* [DATASET EXCERPTS]:
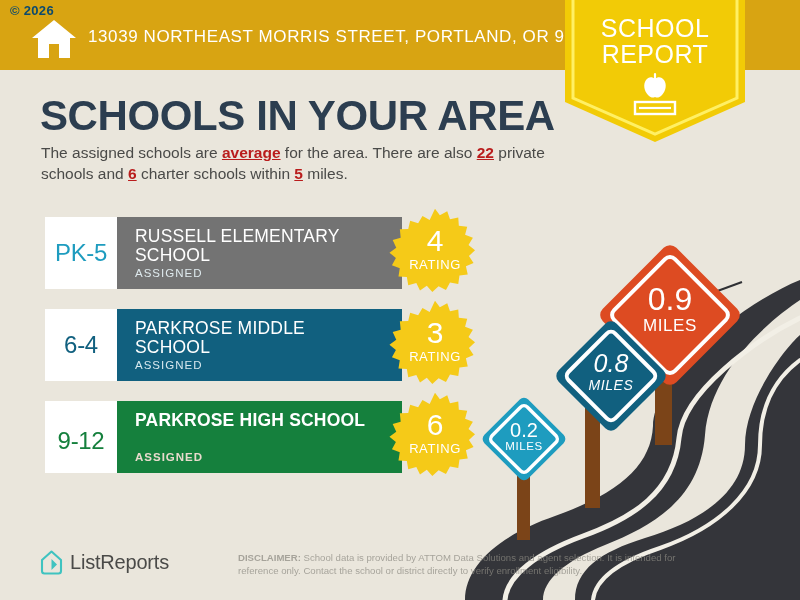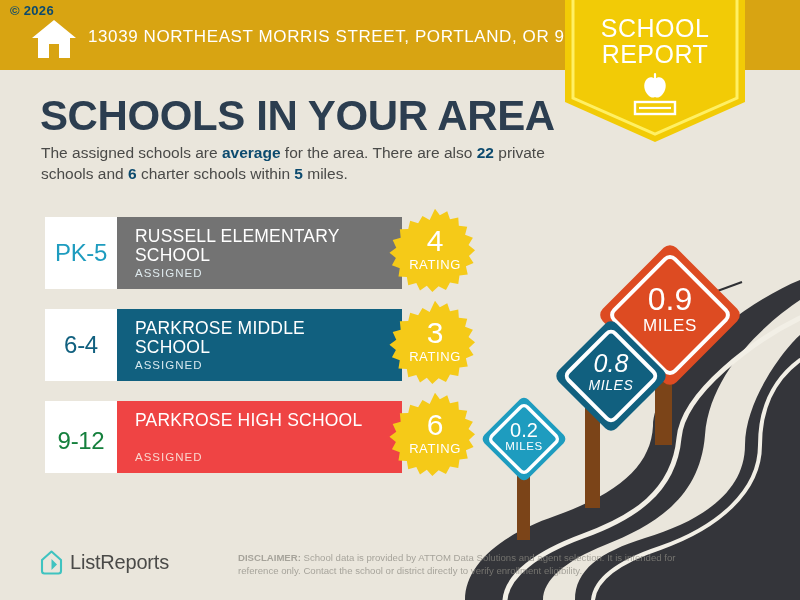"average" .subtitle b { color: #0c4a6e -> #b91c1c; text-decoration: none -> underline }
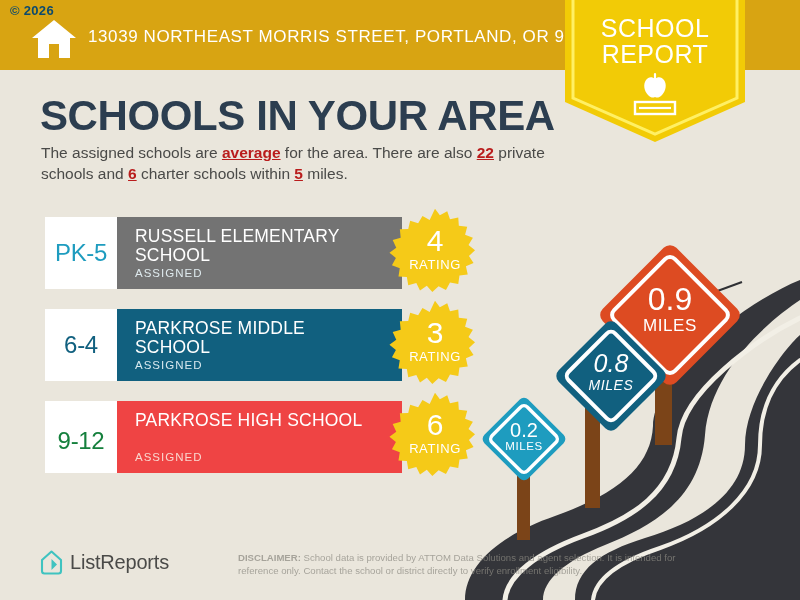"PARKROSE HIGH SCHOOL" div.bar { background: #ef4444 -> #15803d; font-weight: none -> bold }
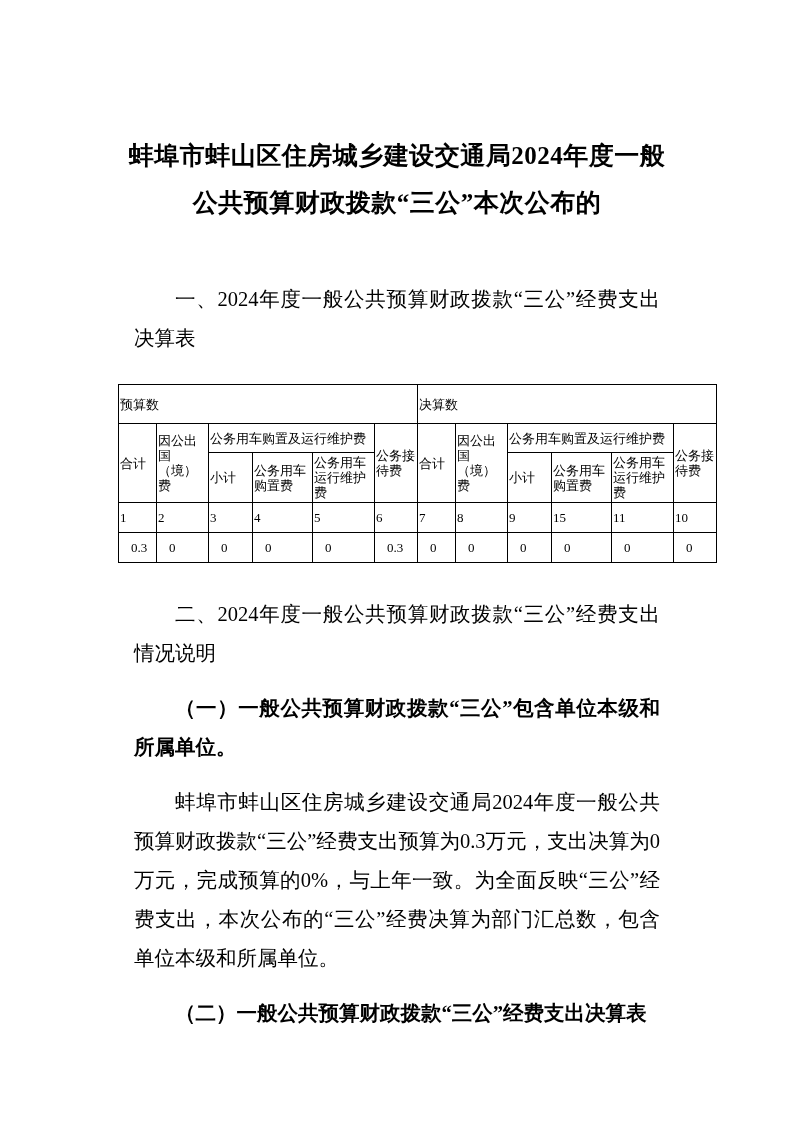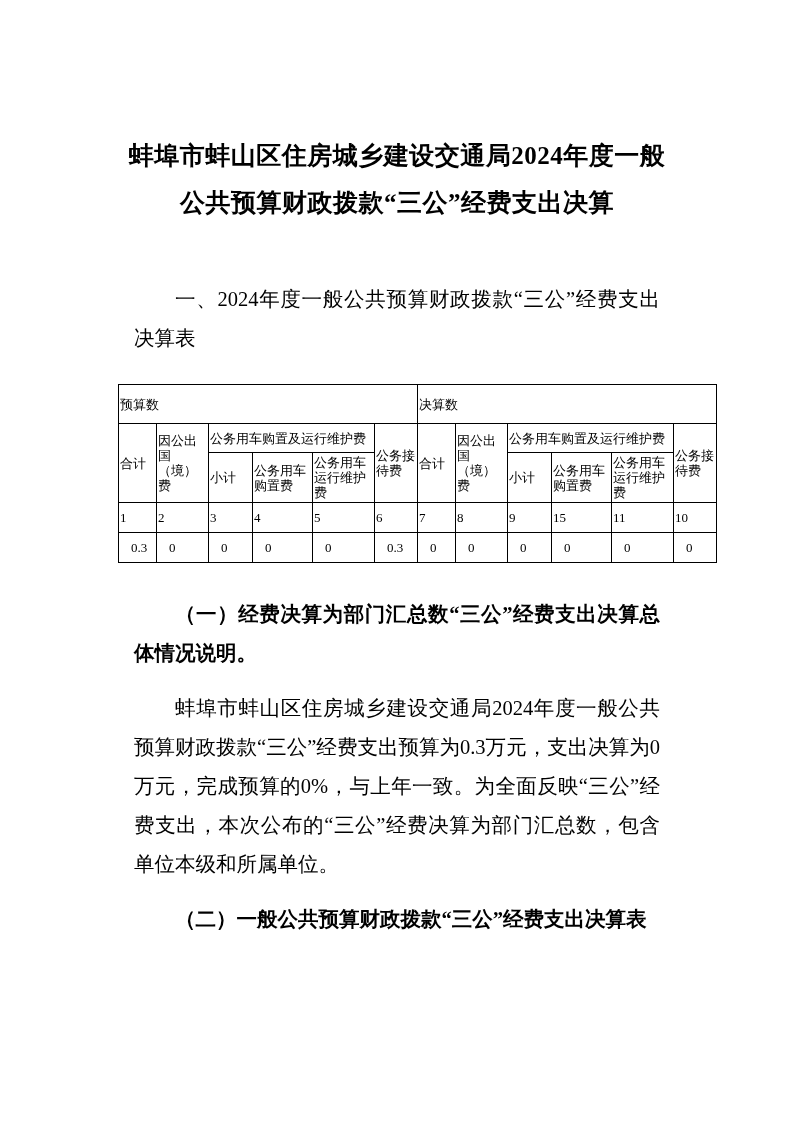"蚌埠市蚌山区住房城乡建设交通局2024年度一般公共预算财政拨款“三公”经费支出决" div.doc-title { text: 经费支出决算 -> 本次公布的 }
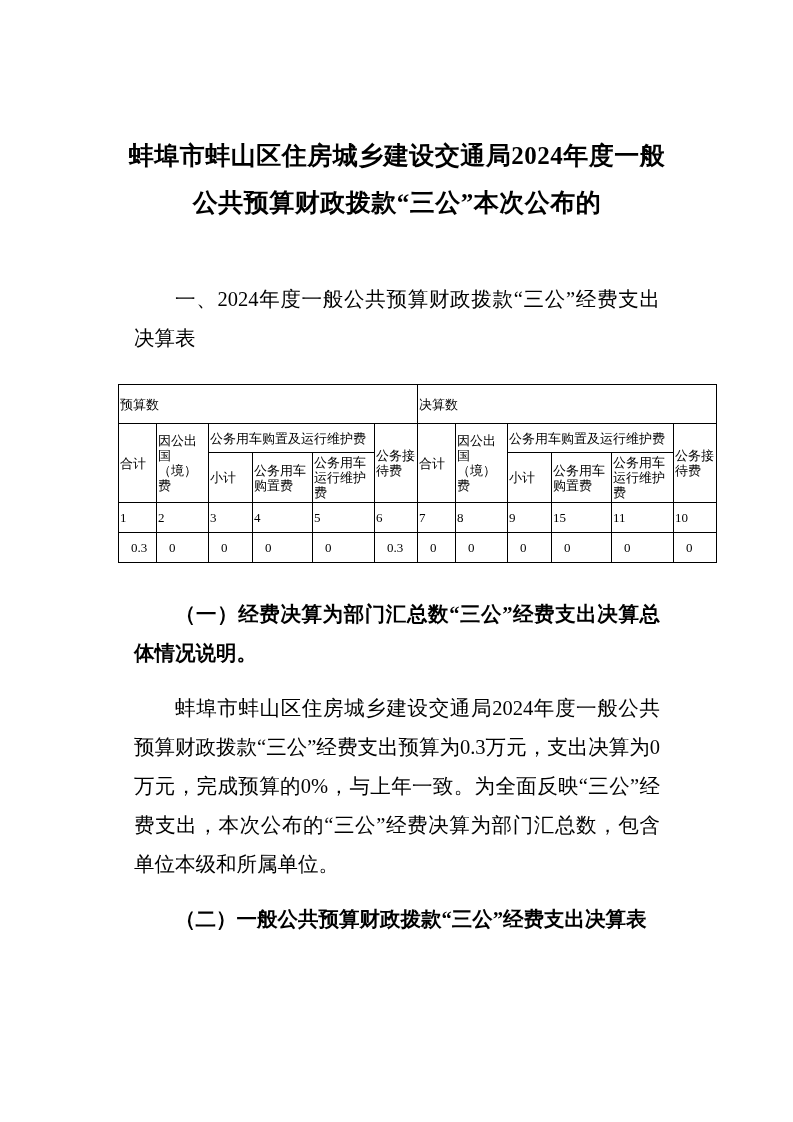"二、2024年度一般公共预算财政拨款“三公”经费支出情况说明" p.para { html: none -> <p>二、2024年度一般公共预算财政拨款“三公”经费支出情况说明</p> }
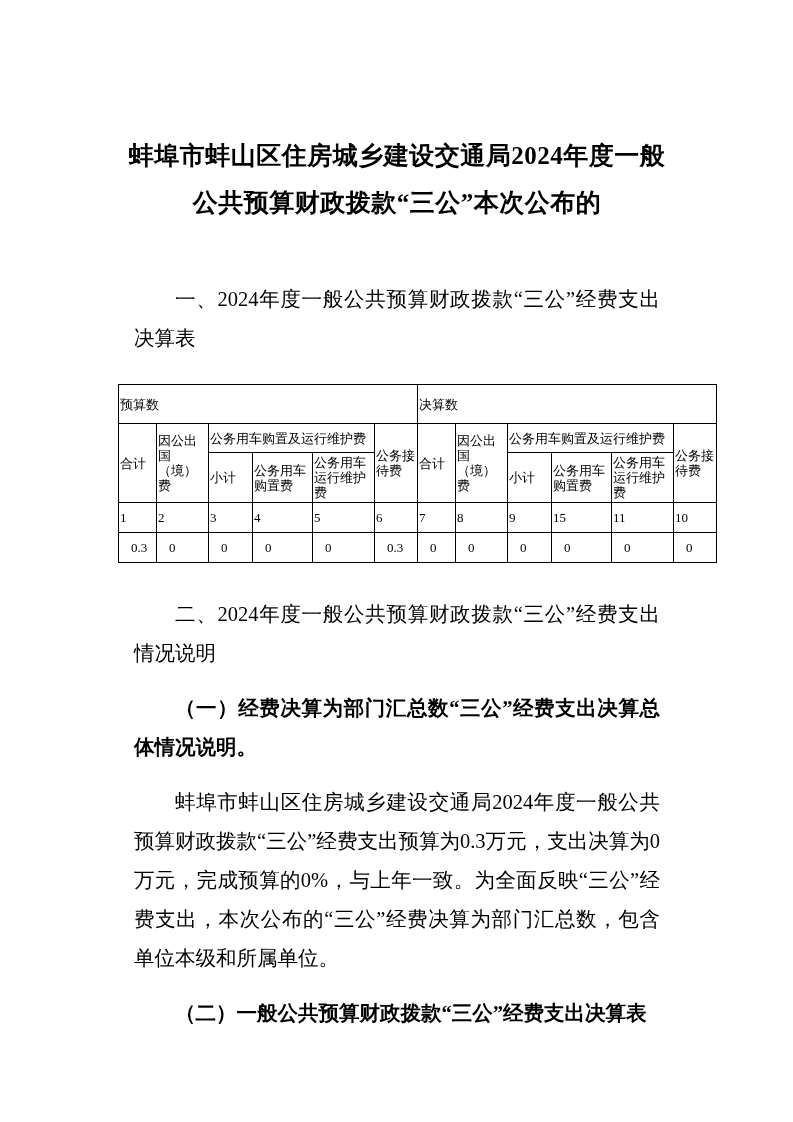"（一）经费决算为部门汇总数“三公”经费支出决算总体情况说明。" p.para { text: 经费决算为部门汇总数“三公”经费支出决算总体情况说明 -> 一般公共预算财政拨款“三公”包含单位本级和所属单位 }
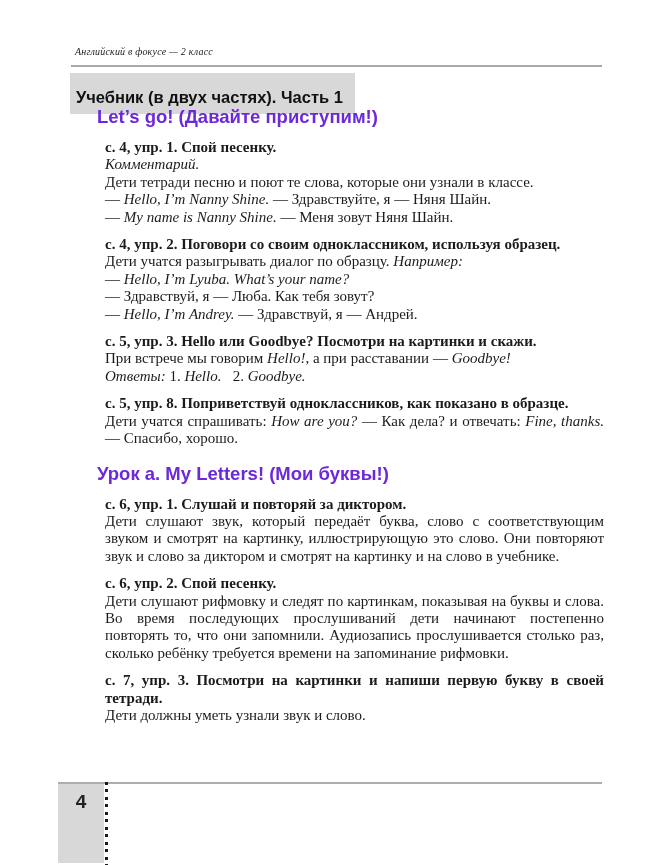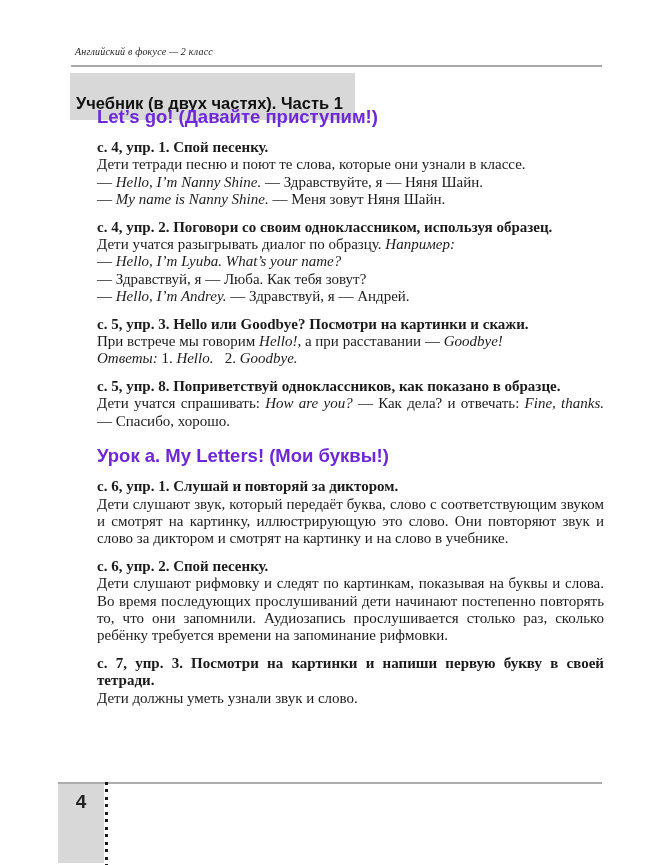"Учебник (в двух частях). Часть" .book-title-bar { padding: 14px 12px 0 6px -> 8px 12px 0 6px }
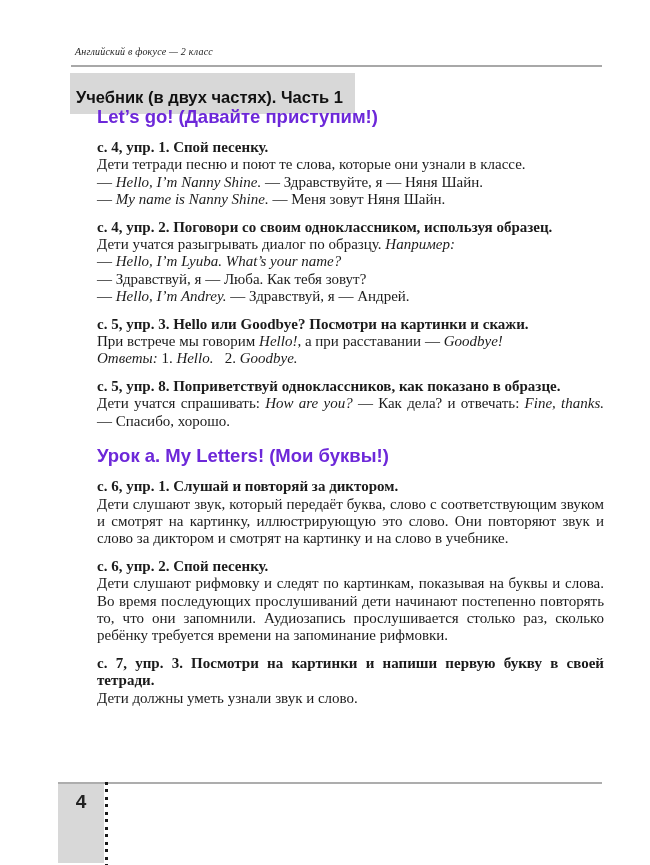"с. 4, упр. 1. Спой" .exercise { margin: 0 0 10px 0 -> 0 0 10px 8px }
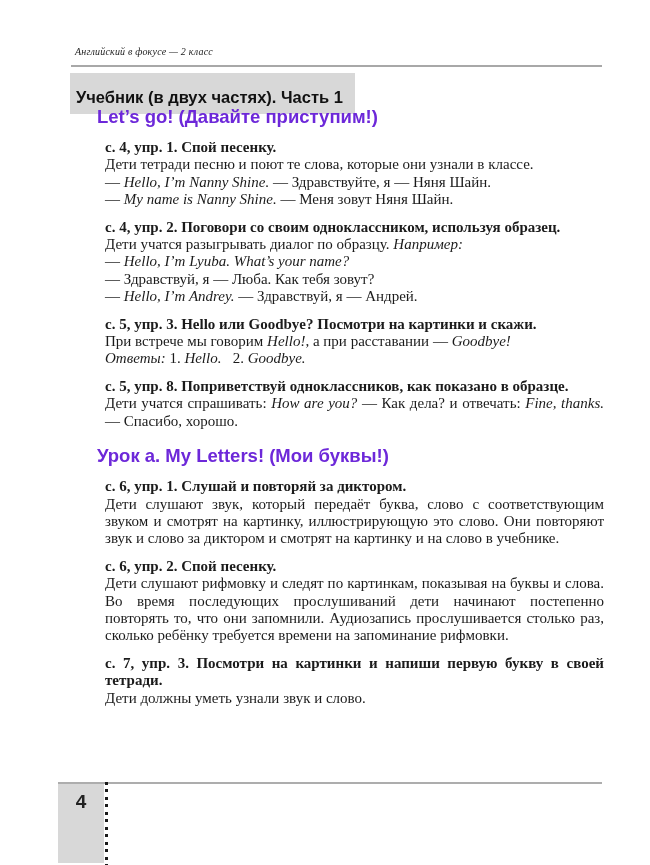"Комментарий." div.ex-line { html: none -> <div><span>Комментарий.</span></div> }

* [WORK TASK]:
Start with the line holding "margin: 0 0" and repeat exactly every line through the final line of the records above, but no pictures and nothing more.

* [RESULT]:
"с. 4, упр. 1. Спой" .exercise { margin: 0 0 10px 0 -> 0 0 10px 8px }
"Комментарий." div.ex-line { html: none -> <div><span>Комментарий.</span></div> }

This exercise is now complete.